🤖 AI Summary
Grid-based graph neural networks (GNNs) for PDE surrogate modeling suffer from high computational cost in deep message passing and oversmoothing on long-range grids.
Method: We propose the Multi-Segment Hierarchical Graph Network (MHGN), featuring a three-level segment-centric architecture: (i) modality-decomposition-guided superpixel-like graph partitioning to construct topology- and physics-aware coarse graphs; (ii) coupled micro-scale GNNs and macro-scale Transformers; and (iii) permutation-invariant aggregators for cross-scale feature fusion.
Contribution/Results: This design achieves coarse-grained acceleration without sacrificing fine-grained accuracy. Evaluated on multiple PDE simulation benchmarks, MHGN improves prediction accuracy by up to 56% and inference speed by up to 22% over state-of-the-art methods, demonstrating significant gains in both fidelity and efficiency.
📝 Abstract
Mesh-based graph neural networks (GNNs) have become effective surrogates for PDE simulations, yet their deep message passing incurs high cost and over-smoothing on large, long-range meshes; hierarchical GNNs shorten propagation paths but still face two key obstacles: (i) building coarse graphs that respect mesh topology, geometry, and physical discontinuities, and (ii) maintaining fine-scale accuracy without sacrificing the speed gained from coarsening. We tackle these challenges with M4GN, a three-tier, segment-centric hierarchical network. M4GN begins with a hybrid segmentation strategy that pairs a fast graph partitioner with a superpixel-style refinement guided by modal-decomposition features, producing contiguous segments of dynamically consistent nodes. These segments are encoded by a permutation-invariant aggregator, avoiding the order sensitivity and quadratic cost of aggregation approaches used in prior works.
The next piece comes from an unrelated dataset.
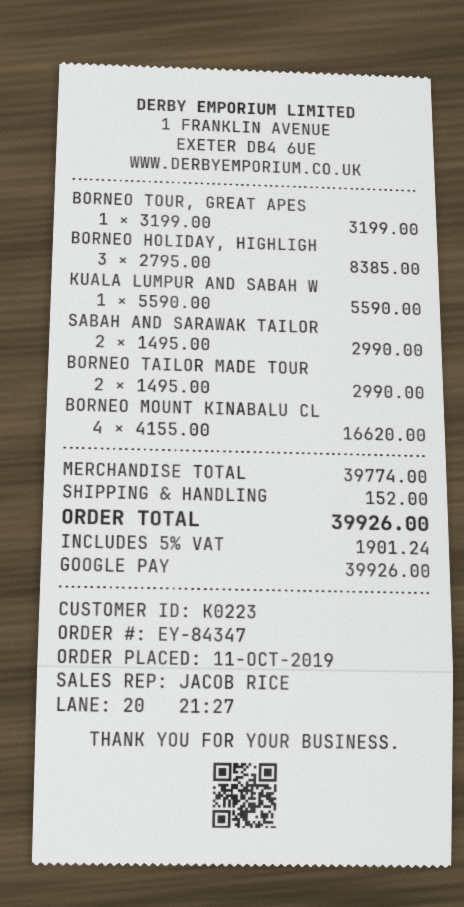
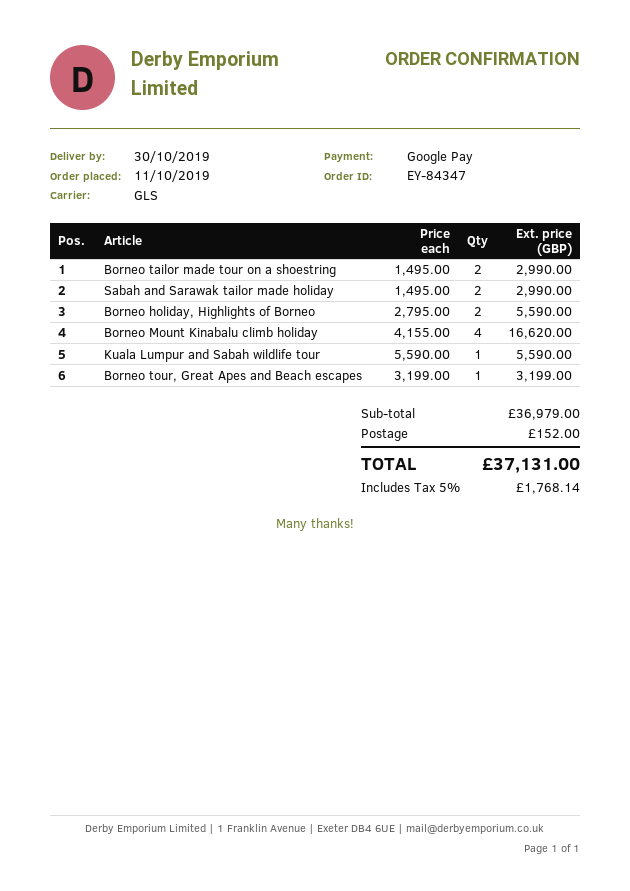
BORNEO HOLIDAY, HIGHLIGH: 3 x 2795.00 = 8385.00 -> 2 x 2795.00 = 5590.00
subtotal: 39774.00 -> 36979.00
tax: 5% = 1901.24 -> 5% = 1768.14
total: 39926.00 -> 37131.00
The resulting information bridges a micro-level GNN, which captures local dynamics, and a macro-level transformer that reasons efficiently across segments, achieving a principled balance between accuracy and efficiency. Evaluated on multiple representative benchmark datasets, M4GN improves prediction accuracy by up to 56% while achieving up to 22% faster inference than state-of-the-art baselines.